## What is expected
Find and copy each line of the records where the string "Shirley" shows up.

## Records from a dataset
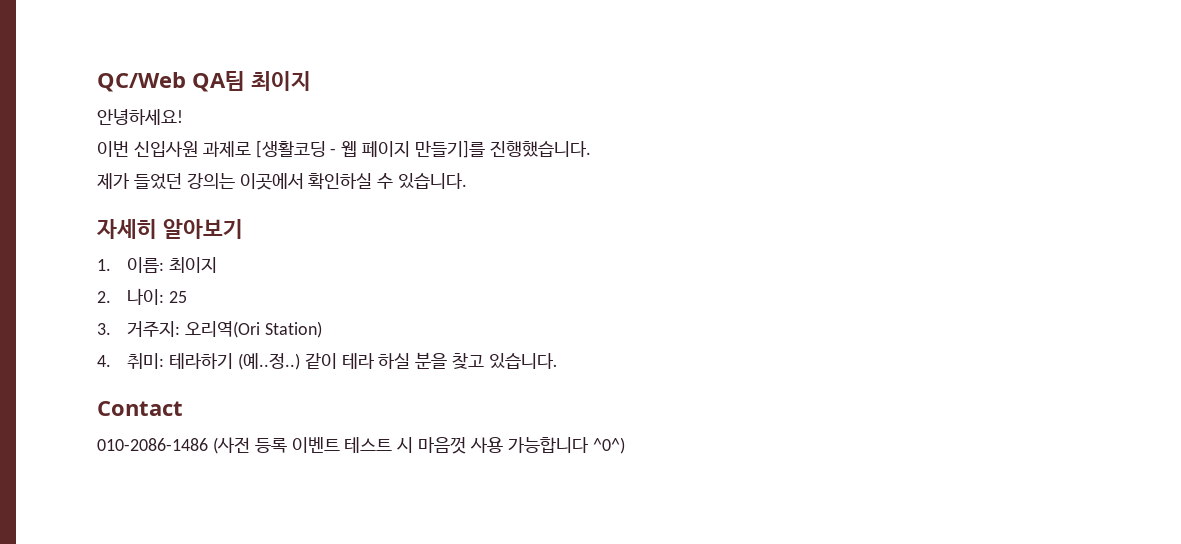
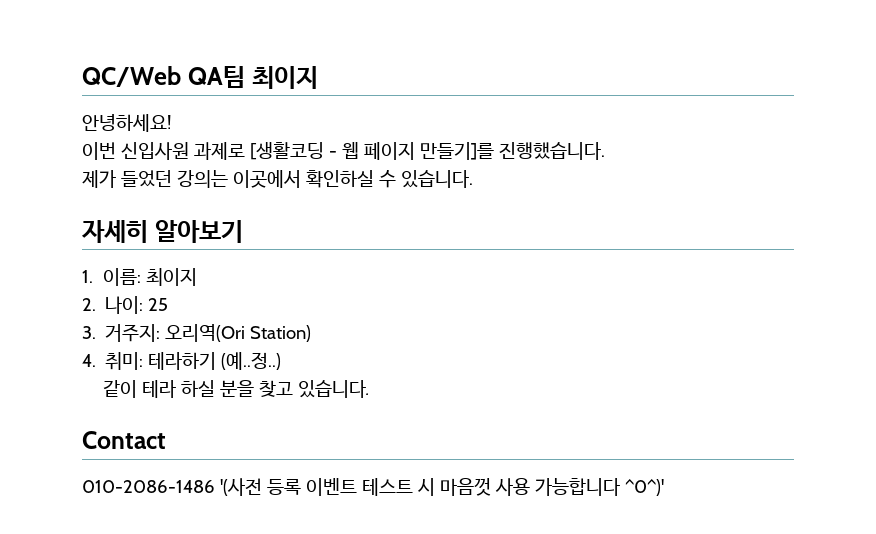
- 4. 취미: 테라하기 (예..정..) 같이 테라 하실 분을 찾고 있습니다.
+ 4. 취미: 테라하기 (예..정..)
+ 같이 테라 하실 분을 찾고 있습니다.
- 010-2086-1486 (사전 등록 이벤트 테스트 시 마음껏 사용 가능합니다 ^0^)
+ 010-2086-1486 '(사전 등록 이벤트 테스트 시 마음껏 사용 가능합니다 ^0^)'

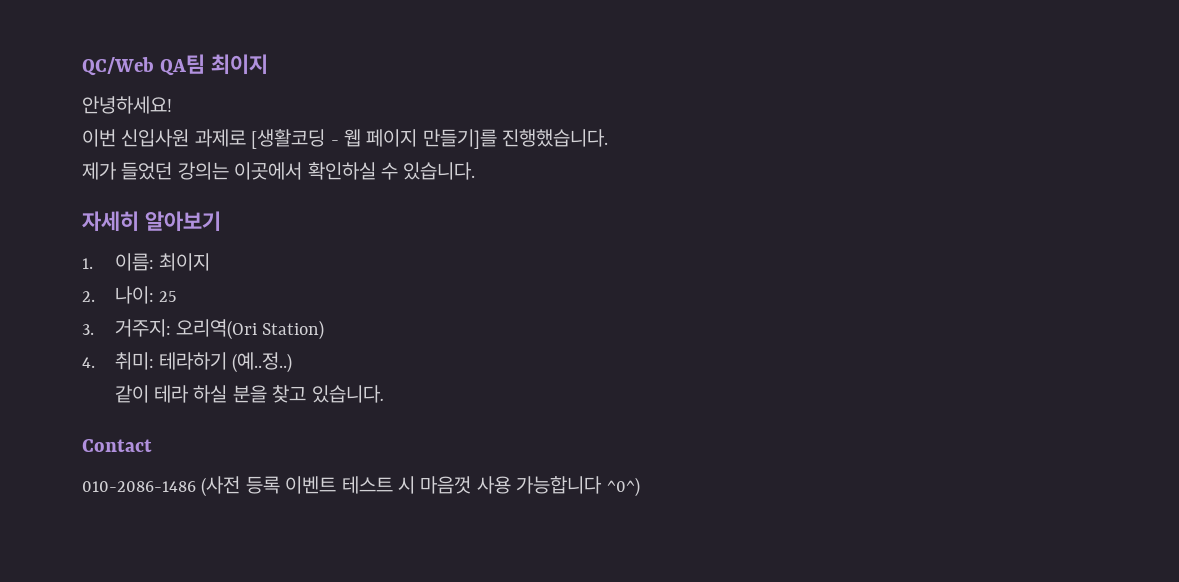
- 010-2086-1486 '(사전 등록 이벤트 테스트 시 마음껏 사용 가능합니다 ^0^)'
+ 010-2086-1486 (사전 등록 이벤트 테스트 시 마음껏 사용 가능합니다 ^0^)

* * *

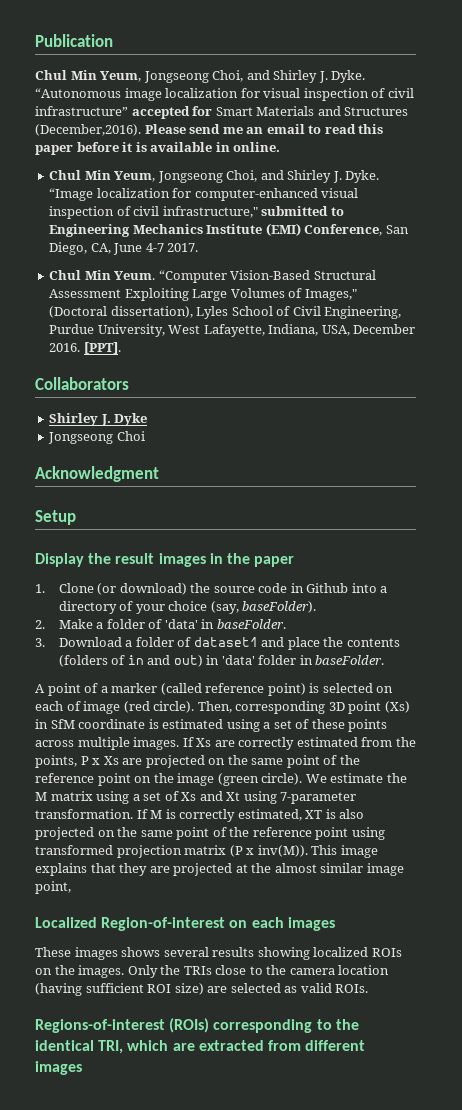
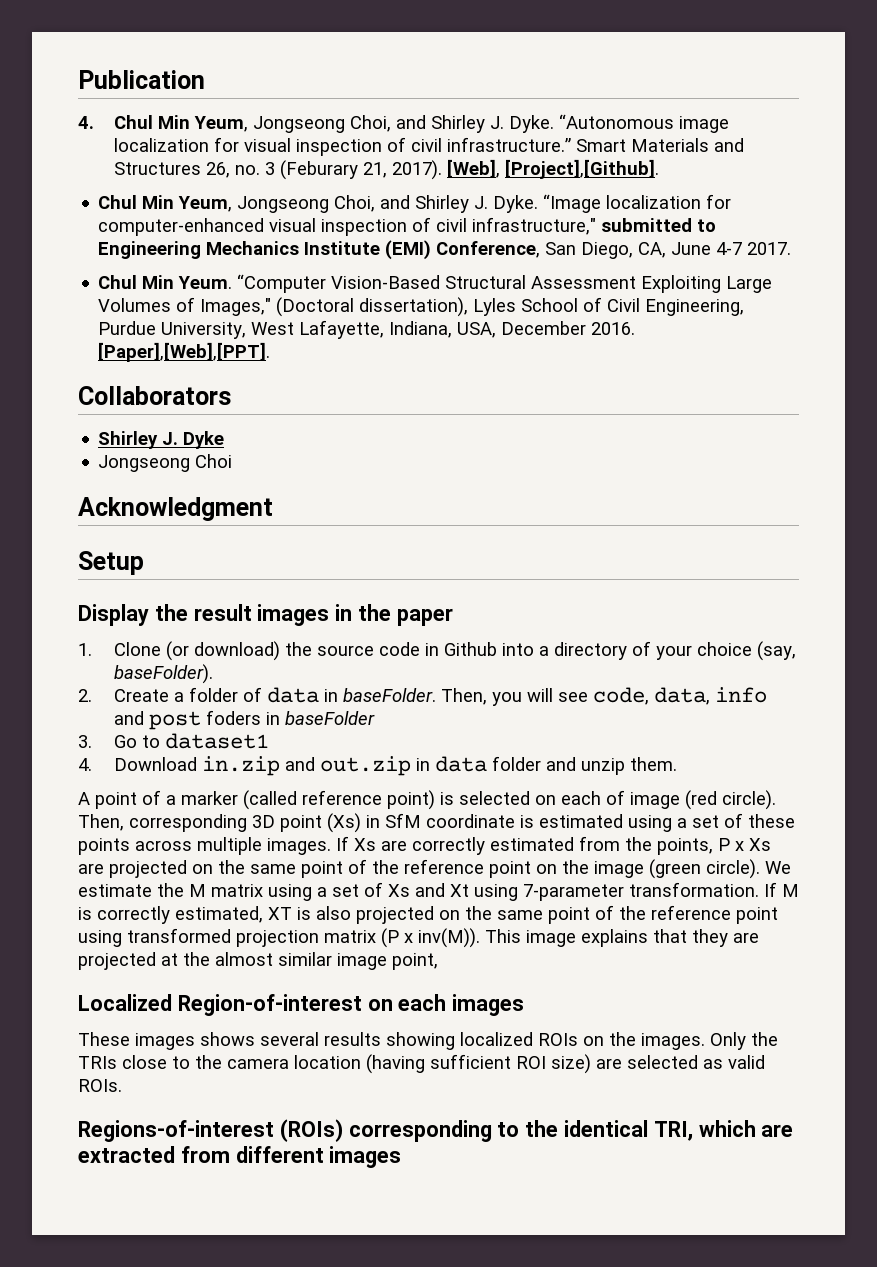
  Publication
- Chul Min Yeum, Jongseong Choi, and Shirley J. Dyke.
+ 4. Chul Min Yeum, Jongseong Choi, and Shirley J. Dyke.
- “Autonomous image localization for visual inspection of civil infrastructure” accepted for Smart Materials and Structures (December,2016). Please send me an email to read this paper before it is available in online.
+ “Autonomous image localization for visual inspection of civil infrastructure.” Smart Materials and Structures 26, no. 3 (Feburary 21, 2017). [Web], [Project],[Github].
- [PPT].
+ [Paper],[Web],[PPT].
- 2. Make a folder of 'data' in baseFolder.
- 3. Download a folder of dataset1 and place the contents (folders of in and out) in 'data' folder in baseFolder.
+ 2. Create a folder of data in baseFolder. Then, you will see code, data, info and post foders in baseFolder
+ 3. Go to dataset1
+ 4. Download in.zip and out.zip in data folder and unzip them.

## Response
- Chul Min Yeum, Jongseong Choi, and Shirley J. Dyke.
+ 4. Chul Min Yeum, Jongseong Choi, and Shirley J. Dyke.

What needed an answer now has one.